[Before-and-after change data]
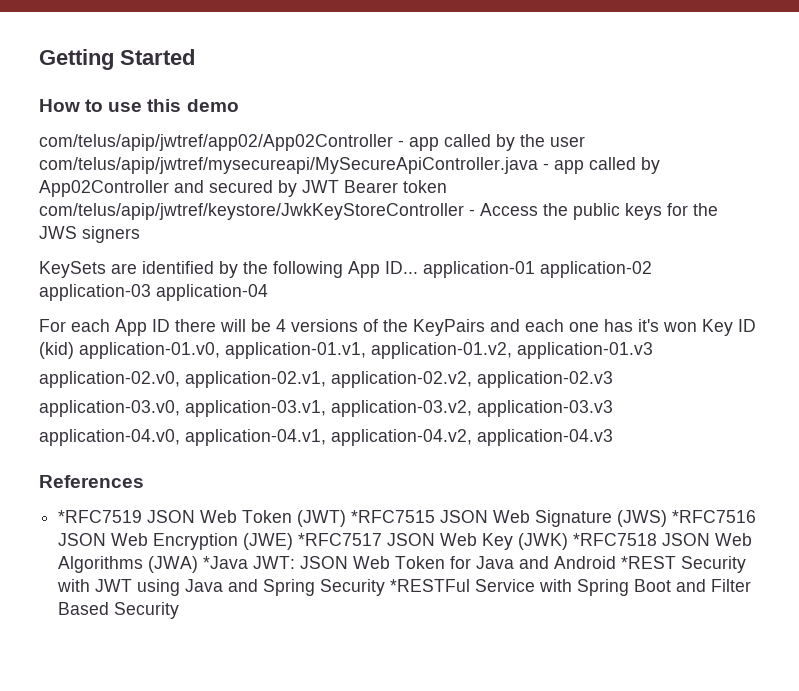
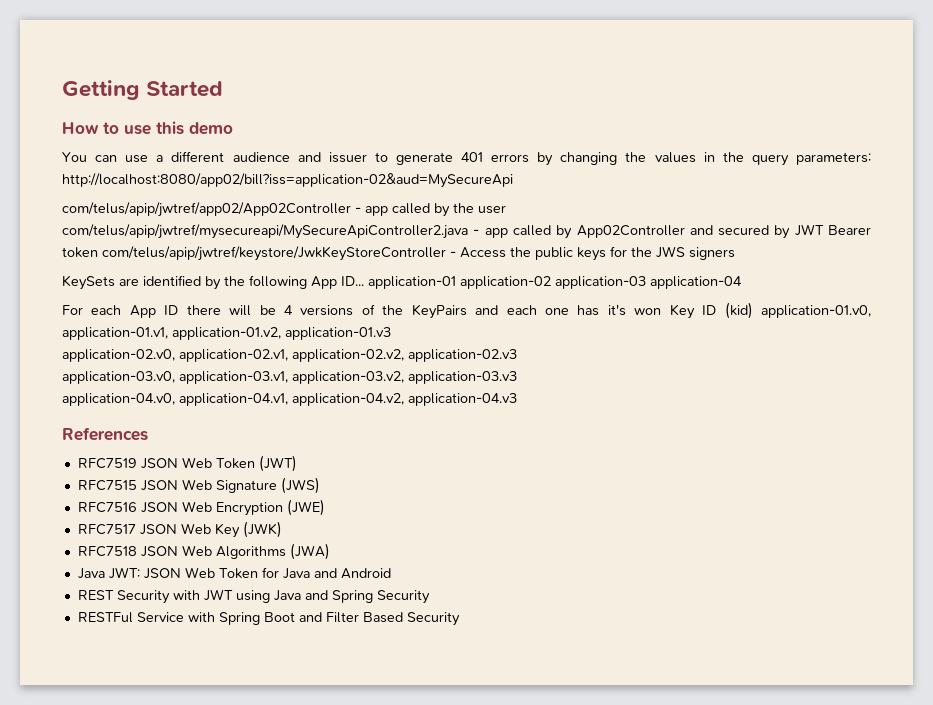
(239, 105) none -> [62,151,871,166] [62,173,513,188] // You can use a different audience and issuer to generate 401 errors by changing the values in the query parameters: http://localhost:8080/app02/bill?iss=application-02&aud=MySecureApi
[39,157,538,174] com/telus/apip/jwtref/mysecureapi/MySecureApiController.java -> [62,224,468,239] com/telus/apip/jwtref/mysecureapi/MySecureApiController2.java
[58,510,143,523] *RFC7519 -> [77,458,137,469] RFC7519
[351,510,436,523] *RFC7515 -> [77,480,137,491] // RFC7515
[672,510,757,523] *RFC7516 -> [77,502,137,513] // RFC7516
[298,533,383,546] *RFC7517 -> [77,524,136,535] // RFC7517
[573,533,658,546] *RFC7518 -> [77,546,137,557] // RFC7518
[203,556,249,569] *Java -> [77,568,105,579] // Java
[621,556,677,569] *REST -> [77,590,114,600] // REST
[390,579,471,592] *RESTFul -> [77,612,133,623] // RESTFul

--- PROBLEM ---
Write out each entry word for word, images excluded.

--- SOLVED PROBLEM ---
(239, 105) none -> [62,151,871,166] [62,173,513,188] // You can use a different audience and issuer to generate 401 errors by changing the values in the query parameters: http://localhost:8080/app02/bill?iss=application-02&aud=MySecureApi
[39,157,538,174] com/telus/apip/jwtref/mysecureapi/MySecureApiController.java -> [62,224,468,239] com/telus/apip/jwtref/mysecureapi/MySecureApiController2.java
[58,510,143,523] *RFC7519 -> [77,458,137,469] RFC7519
[351,510,436,523] *RFC7515 -> [77,480,137,491] // RFC7515
[672,510,757,523] *RFC7516 -> [77,502,137,513] // RFC7516
[298,533,383,546] *RFC7517 -> [77,524,136,535] // RFC7517
[573,533,658,546] *RFC7518 -> [77,546,137,557] // RFC7518
[203,556,249,569] *Java -> [77,568,105,579] // Java
[621,556,677,569] *REST -> [77,590,114,600] // REST
[390,579,471,592] *RESTFul -> [77,612,133,623] // RESTFul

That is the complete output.